Parce qu’il est une sorte de roman noir en bande dessinée, on s’est intéressé à « Riviera » en premier. De Paris à la Côte d’Azur, au fil du road trip d’un vieux gangster juif fidèle à une parole donnée, Joann Sfar revisite la ville de sa jeunesse, qu’il a longtemps évitée après la mort de son père. Nice, ses palaces, ses néo-nazis castagneur, sa synagogue assiégée… Le noir et blanc s’imposait, brut et spontané dans le trait, violent et ironique dans l’esprit. C’est un vrai récit, avec un début, un milieu et une chute, des personnages réels et d’autres imaginaires, et même un semblant de leçon à la fin. On en ressort sous le charme. « Et Dieu riait beaucoup » défie plus franchement les étiquettes. Entre roman et monologue intérieur, d’une linéarité en pointillés, ce drôle d’objet littéraire est parsemé de scènes, de formules et de répliques hilarantes qui rappellent au lecteur pourquoi il est là. Un autre septuagénaire juif mène la danse, un théâtreux tenaillé par sa carrière en berne et sa libido refusant de baisser le rideau, et qui part se refaire santé morale en Israël. Ou du moins le croit-il. De rencontres hasardeuses en vacheries bien senties, l’auteur semble parler de tout et de rien pour délivrer, bien enrobées, quelques petites vérités sur la politique, la religion, l’amour. Du premier livre, on ressort sous le charme. Du second, déboussolé et grisé comme après un tour de montagnes russes. Peut-être vaut-il mieux, avec Joann Sfar, ne rien attendre et se laisser surprendre ?
Vous publiez simultanément deux livres évoquant le thème de l’identité. Ce sujet de la judéité est-il plus sensible actuellement pour vous ?
Joann Sfar : Oh non, BD ou roman, j’ai l’impression de toujours traiter un peu la même chose depuis que j’écris. Ce qui change, c’est mon âge et donc mon envie de rigoler. A titre personnel, je ne sais pas où je vais, où je me mets, et là, j’ai eu envie de montrer deux personnages, deux vieux Juifs du même âge, pour qui cette question est hilarante. Pour des raisons différentes, l’un veut aller à Nice (Monsieur Formidable, « Riviera » NDLR), l’autre en Israël (Pierre Cohen, « Et Dieu riait beaucoup » NDLR). Et je suis sûr que ça me correspond. Le judaïsme est pour moi un sujet sans fin puisque je le vis comme un courant littéraire. Je peux dire que je suis juif comme d’autres disent qu’ils sont surréalistes.

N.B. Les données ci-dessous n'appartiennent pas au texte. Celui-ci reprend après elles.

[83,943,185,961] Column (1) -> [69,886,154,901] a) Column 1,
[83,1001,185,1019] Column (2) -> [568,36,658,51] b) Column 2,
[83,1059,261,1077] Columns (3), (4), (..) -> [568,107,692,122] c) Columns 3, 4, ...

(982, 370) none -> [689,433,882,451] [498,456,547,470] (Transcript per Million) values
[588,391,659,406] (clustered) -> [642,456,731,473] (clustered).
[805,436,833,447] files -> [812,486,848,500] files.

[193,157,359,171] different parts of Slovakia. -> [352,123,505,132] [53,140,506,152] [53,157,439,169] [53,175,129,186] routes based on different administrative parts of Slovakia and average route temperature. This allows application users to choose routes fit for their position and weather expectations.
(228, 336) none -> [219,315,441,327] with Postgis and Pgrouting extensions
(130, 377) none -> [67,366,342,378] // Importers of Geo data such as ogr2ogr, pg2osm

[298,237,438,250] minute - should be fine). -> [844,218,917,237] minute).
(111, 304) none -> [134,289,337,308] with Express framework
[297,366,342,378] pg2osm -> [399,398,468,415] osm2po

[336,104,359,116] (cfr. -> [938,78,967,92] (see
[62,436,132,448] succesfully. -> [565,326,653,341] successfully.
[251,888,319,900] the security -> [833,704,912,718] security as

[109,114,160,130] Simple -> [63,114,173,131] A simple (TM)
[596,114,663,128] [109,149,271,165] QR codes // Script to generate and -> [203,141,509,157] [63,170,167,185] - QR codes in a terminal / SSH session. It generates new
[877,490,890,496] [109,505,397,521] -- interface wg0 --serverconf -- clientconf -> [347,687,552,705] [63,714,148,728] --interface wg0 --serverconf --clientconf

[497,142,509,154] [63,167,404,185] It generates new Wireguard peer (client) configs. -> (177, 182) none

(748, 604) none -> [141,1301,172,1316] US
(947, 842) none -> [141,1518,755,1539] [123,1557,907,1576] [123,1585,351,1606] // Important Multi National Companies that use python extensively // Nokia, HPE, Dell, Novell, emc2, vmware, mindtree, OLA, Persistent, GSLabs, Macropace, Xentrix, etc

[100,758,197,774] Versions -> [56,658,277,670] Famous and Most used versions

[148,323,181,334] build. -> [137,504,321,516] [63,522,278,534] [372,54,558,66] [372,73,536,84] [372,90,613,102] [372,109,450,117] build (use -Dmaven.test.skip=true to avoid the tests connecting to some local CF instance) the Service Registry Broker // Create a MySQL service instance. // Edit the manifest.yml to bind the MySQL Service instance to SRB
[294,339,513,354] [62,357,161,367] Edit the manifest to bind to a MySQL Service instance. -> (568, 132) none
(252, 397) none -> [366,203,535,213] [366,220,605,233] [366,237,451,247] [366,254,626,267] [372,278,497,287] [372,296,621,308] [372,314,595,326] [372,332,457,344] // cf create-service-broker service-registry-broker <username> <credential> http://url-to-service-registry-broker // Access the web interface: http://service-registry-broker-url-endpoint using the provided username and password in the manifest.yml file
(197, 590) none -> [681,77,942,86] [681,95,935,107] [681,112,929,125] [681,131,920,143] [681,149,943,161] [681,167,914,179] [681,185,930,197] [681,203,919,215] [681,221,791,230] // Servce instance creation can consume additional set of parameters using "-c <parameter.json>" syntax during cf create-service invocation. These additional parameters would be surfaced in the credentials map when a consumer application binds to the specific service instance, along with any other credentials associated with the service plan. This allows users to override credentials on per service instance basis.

Pourquoi vouloir lier ces deux livres, outre qu’ils sortent au même moment ?
Joann Sfar : Je les ai écrit en même temps, sur la même table du même café. Les deux sont nés au Wepler (brasserie parisienne du 17e NDLR), sur des carnets de formats pas très différents. C’est parce que je les ai conçus à Paris que j’ai eu envie de décrire un terroir lointain sous le soleil. Et comme je suis retourné en Israël pour mes projets télé (il produit l’adaptation de sa BD « Klezmer » NDLR), j’ai eu envie de mettre dans le roman ce que j’y ai ressenti. J’ai écrit les deux comme des scénarios de cinéma, avec l’avantage de ne pas avoir à me cogner toute une équipe de tournage derrière. Ils m’ont demandé un travail long et intense mais m’ont permis de « voyager léger ». Je portais moins lourd sur les épaules que quand j’ai écrit « La synagogue » pour Dargaud (octobre 2022 NDLR) : je ne suis pas tenu d’en vendre autant car ce sont des tirages plus modestes, je ressens plus l’enthousiasme des éditeurs que la pression.
« Riviera » est votre première incursion dans le genre noir…
Joann Sfar : Je suis un grand amateur des polars des éditions Sonatine, et ils m’ont demandé si je voulais venir publier chez eux. Je ne pouvais pas car mes romans sont édités chez Albin Michel.
J’ai donc proposé de leur faire une BD et qu’ils lui donnent un format de roman. Ce langage du carnet autobiographique est grisant pour l’intime et j’ai eu envie de le tester pour raconter du polar.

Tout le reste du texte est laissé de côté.